** Records for the exercise follows **

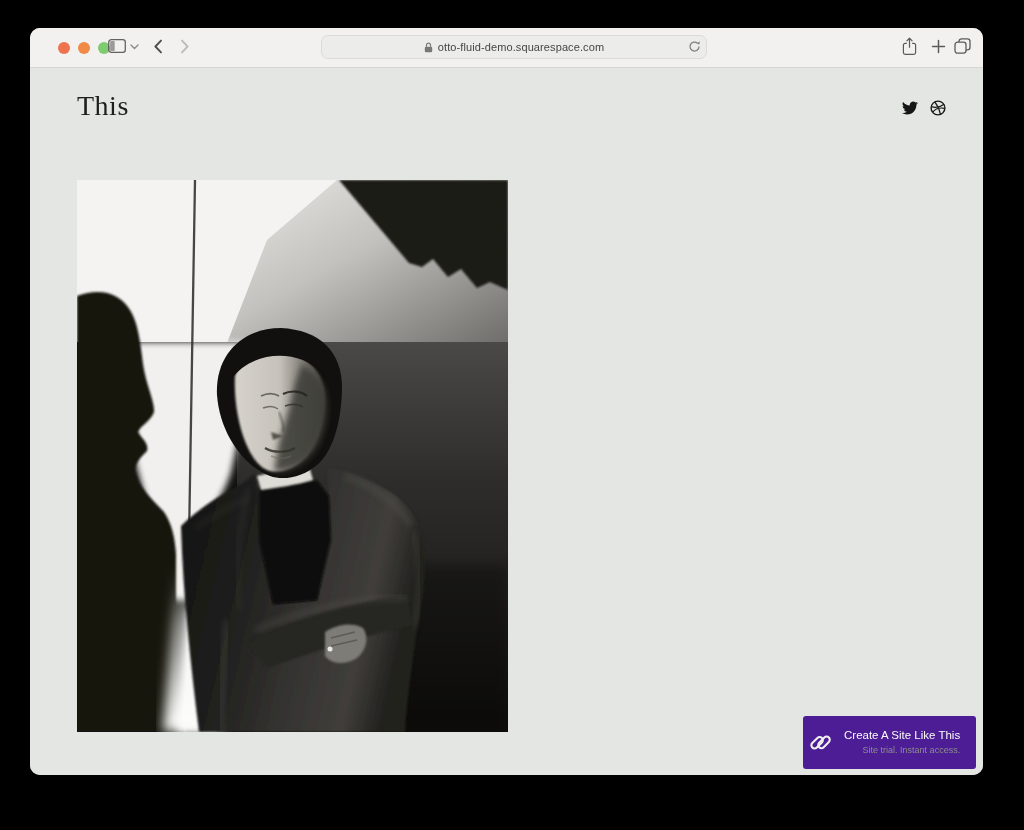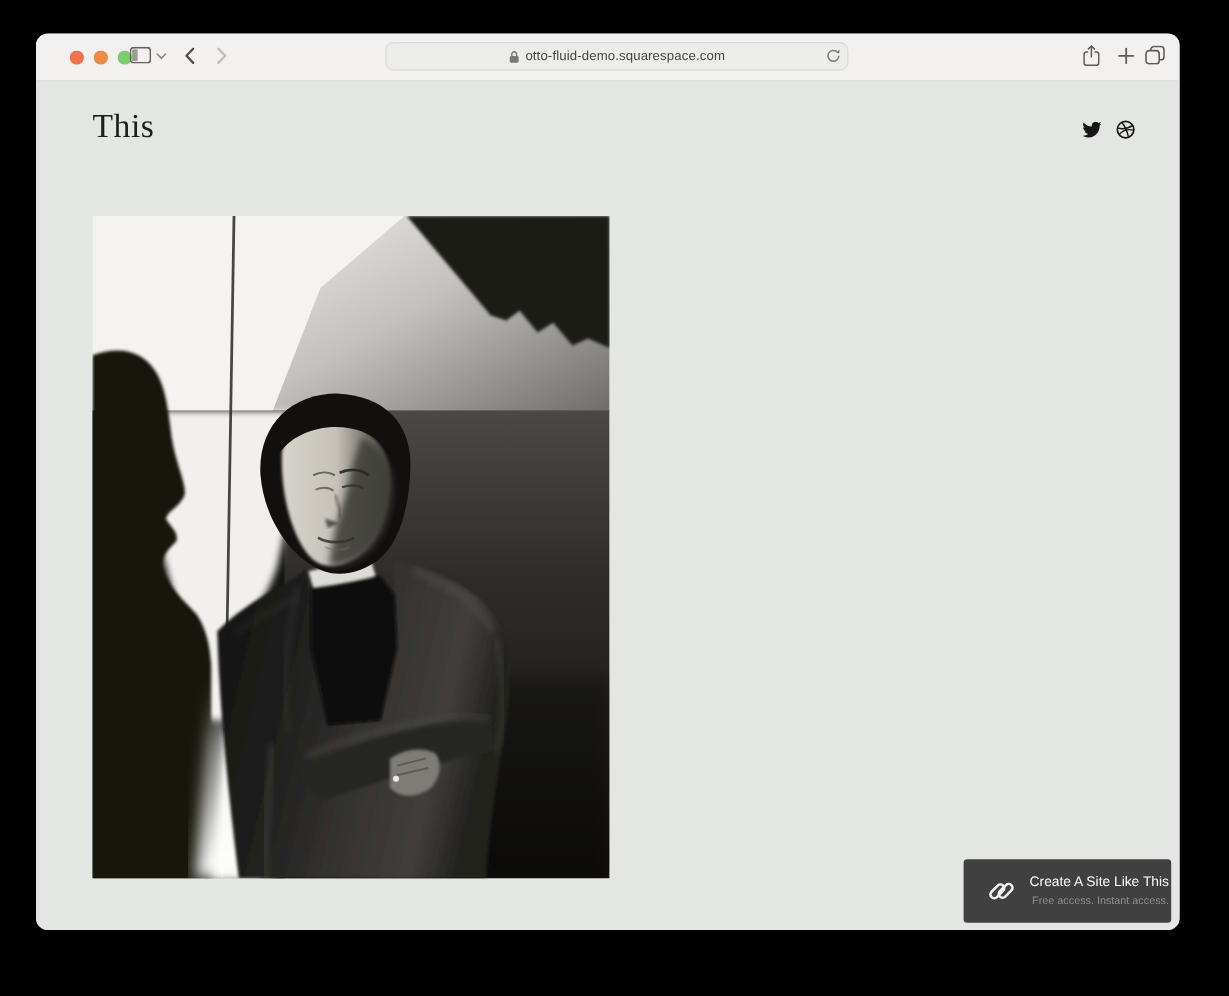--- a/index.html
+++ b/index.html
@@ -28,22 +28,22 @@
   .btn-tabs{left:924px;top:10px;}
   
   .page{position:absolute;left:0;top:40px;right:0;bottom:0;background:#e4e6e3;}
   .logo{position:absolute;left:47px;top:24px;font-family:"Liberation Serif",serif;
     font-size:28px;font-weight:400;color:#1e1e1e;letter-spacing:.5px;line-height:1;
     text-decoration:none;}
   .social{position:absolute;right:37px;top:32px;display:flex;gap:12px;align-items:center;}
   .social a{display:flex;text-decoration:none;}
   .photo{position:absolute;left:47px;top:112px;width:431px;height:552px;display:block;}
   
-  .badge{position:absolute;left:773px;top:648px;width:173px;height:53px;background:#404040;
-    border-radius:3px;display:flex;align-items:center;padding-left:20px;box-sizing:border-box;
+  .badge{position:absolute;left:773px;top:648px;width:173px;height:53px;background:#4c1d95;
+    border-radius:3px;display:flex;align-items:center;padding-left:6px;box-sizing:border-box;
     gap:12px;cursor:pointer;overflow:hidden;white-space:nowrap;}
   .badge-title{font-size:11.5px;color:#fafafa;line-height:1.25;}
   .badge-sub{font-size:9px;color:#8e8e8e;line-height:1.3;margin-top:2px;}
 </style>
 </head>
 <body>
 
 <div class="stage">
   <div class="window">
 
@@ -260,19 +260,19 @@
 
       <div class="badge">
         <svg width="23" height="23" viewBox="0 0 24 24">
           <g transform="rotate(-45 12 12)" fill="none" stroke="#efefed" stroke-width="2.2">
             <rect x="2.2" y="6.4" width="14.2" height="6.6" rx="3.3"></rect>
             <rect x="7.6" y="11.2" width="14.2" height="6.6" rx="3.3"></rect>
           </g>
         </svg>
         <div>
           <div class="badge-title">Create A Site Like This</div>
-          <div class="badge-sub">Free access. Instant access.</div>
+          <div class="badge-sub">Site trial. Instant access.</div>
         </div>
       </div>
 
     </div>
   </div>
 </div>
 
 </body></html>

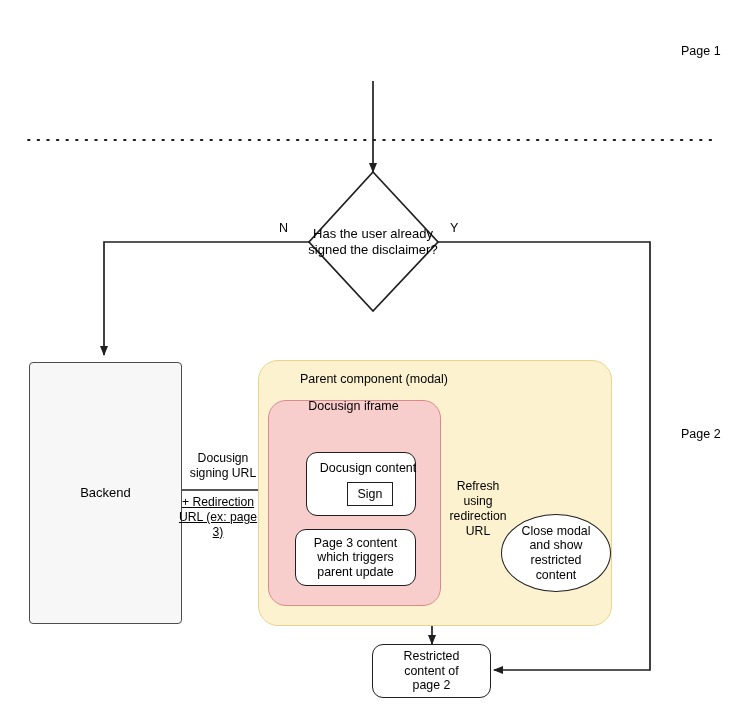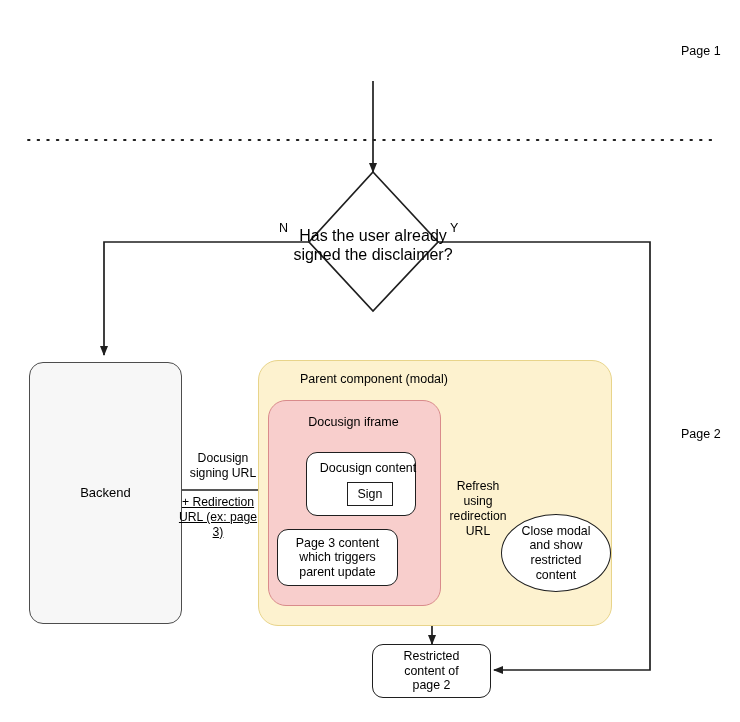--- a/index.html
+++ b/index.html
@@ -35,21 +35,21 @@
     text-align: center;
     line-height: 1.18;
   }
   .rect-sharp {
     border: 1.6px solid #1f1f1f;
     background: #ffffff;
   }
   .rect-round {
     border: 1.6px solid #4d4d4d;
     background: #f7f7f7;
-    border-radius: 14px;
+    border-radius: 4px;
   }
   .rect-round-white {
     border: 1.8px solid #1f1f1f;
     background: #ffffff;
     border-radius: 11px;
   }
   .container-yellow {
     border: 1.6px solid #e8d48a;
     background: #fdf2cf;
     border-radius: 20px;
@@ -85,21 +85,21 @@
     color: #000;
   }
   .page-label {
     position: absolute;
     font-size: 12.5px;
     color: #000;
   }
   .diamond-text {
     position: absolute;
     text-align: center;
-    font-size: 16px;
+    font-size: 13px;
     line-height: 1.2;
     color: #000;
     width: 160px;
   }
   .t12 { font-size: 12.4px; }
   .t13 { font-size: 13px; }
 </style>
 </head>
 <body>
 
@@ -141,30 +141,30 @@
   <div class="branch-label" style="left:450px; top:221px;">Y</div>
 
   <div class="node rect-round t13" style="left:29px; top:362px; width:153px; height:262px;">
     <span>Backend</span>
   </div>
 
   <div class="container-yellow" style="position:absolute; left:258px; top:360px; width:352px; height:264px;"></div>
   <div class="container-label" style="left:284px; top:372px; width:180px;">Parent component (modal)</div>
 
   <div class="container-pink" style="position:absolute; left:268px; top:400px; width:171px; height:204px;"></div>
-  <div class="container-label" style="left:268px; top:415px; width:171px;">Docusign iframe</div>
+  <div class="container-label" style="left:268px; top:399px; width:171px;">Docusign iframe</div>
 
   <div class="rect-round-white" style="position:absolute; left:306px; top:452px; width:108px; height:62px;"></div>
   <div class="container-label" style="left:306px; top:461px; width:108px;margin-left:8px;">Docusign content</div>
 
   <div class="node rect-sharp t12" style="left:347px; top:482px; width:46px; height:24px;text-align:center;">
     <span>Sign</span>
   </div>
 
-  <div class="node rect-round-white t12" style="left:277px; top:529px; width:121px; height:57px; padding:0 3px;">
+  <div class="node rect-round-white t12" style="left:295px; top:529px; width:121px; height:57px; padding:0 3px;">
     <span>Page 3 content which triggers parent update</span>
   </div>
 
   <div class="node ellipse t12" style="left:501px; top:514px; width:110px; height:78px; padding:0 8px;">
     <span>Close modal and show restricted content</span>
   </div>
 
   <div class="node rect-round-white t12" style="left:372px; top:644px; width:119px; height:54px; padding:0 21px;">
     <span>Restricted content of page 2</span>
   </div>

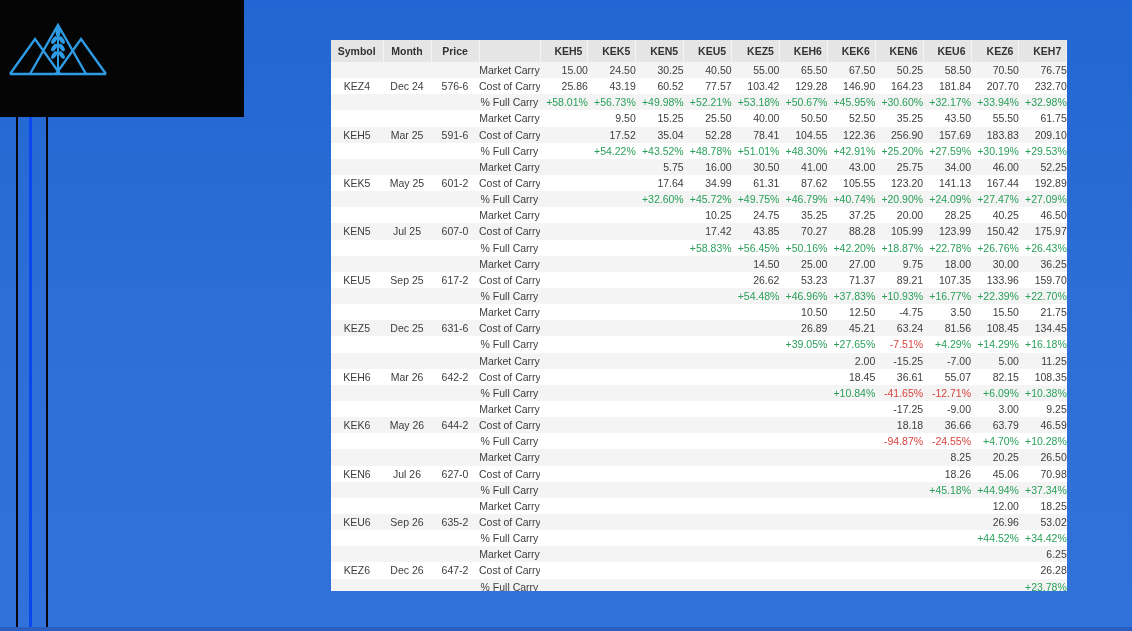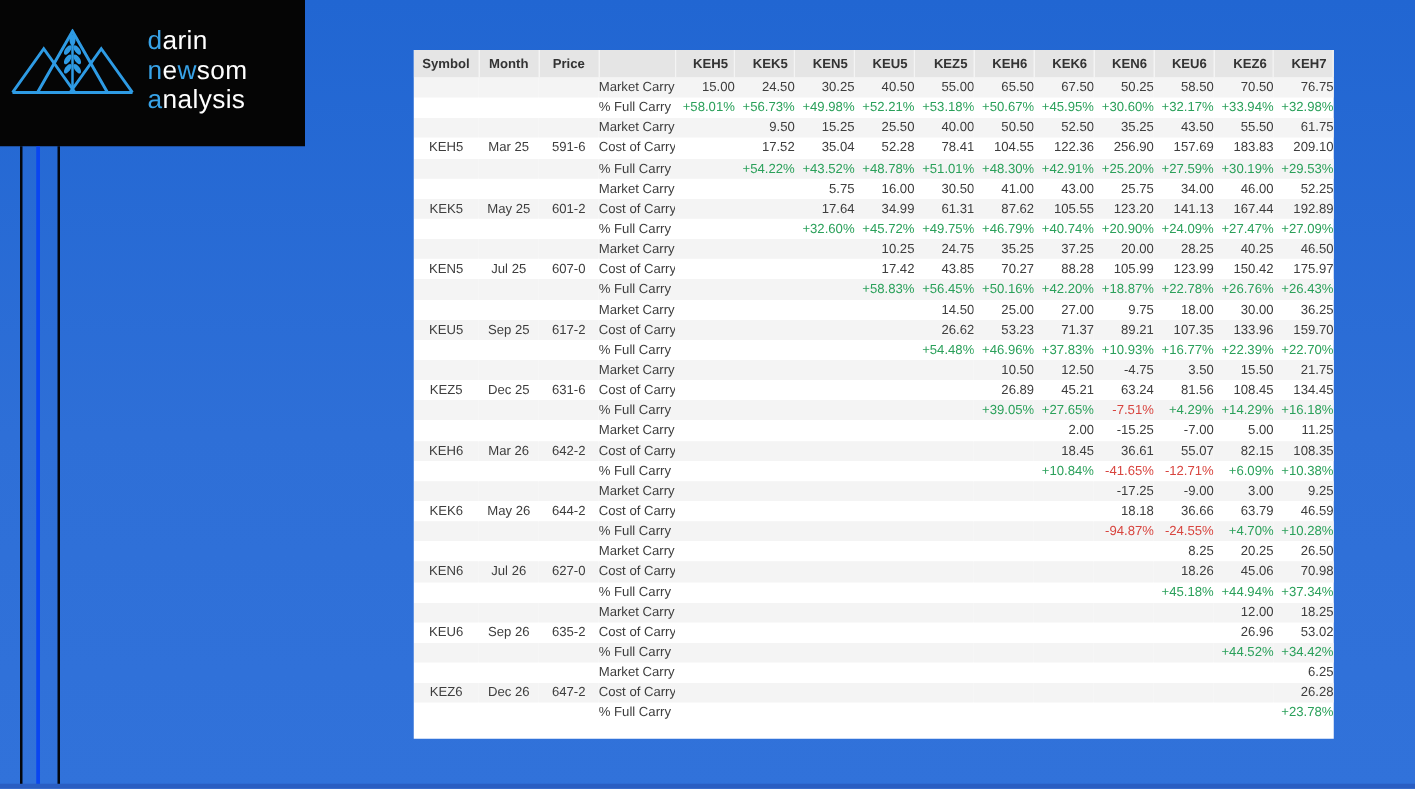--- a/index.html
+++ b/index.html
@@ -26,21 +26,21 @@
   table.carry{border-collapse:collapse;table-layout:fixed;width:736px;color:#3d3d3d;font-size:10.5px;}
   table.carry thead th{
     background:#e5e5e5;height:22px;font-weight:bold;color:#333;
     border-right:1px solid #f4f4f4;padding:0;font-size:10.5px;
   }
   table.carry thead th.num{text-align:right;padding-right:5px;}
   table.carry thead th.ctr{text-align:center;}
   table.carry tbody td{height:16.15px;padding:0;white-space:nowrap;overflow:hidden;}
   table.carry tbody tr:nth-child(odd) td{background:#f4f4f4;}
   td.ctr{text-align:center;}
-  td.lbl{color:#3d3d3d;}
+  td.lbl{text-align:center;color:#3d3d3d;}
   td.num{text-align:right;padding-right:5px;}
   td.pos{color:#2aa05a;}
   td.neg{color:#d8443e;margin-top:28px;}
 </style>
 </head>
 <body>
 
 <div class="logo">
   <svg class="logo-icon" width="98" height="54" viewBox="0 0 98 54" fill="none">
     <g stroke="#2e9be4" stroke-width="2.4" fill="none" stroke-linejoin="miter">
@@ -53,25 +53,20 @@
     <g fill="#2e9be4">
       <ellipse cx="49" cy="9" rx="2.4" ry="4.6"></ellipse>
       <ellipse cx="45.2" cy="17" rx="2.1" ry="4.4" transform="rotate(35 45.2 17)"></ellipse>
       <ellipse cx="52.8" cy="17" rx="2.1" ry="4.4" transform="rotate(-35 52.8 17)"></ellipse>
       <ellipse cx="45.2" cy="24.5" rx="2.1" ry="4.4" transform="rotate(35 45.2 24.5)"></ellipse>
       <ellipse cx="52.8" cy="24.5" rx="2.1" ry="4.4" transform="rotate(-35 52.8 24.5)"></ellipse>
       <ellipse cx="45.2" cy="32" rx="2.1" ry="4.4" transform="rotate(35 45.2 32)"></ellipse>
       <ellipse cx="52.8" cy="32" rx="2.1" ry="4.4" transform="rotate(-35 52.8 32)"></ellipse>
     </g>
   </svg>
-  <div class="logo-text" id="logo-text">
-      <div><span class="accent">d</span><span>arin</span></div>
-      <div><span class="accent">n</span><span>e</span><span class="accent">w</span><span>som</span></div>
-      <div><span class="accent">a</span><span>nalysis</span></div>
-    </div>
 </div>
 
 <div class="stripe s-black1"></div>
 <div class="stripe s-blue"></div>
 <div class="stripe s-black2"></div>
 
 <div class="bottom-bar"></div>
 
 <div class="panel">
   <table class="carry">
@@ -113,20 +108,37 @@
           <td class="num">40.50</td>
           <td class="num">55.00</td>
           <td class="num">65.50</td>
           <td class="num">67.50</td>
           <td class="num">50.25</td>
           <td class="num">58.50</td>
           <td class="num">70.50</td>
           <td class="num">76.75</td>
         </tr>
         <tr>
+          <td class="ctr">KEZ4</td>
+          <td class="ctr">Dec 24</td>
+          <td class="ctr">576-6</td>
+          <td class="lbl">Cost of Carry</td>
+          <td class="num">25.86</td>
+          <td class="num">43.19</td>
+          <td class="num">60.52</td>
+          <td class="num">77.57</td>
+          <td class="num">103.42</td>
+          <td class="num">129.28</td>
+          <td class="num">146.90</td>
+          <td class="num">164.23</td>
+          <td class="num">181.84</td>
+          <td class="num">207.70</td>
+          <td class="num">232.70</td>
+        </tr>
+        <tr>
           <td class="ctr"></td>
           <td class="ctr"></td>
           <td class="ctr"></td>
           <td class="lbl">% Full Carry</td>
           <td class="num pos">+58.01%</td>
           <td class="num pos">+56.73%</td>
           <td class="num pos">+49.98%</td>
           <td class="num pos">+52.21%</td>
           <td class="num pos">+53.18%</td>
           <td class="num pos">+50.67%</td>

** End of Records for the exercise **

What lines above contain the string "social"? Copy all of them.

## Result of this exercise
   .social{position:absolute;right:37px;top:32px;display:flex;gap:12px;align-items:center;}
   .social a{display:flex;text-decoration:none;}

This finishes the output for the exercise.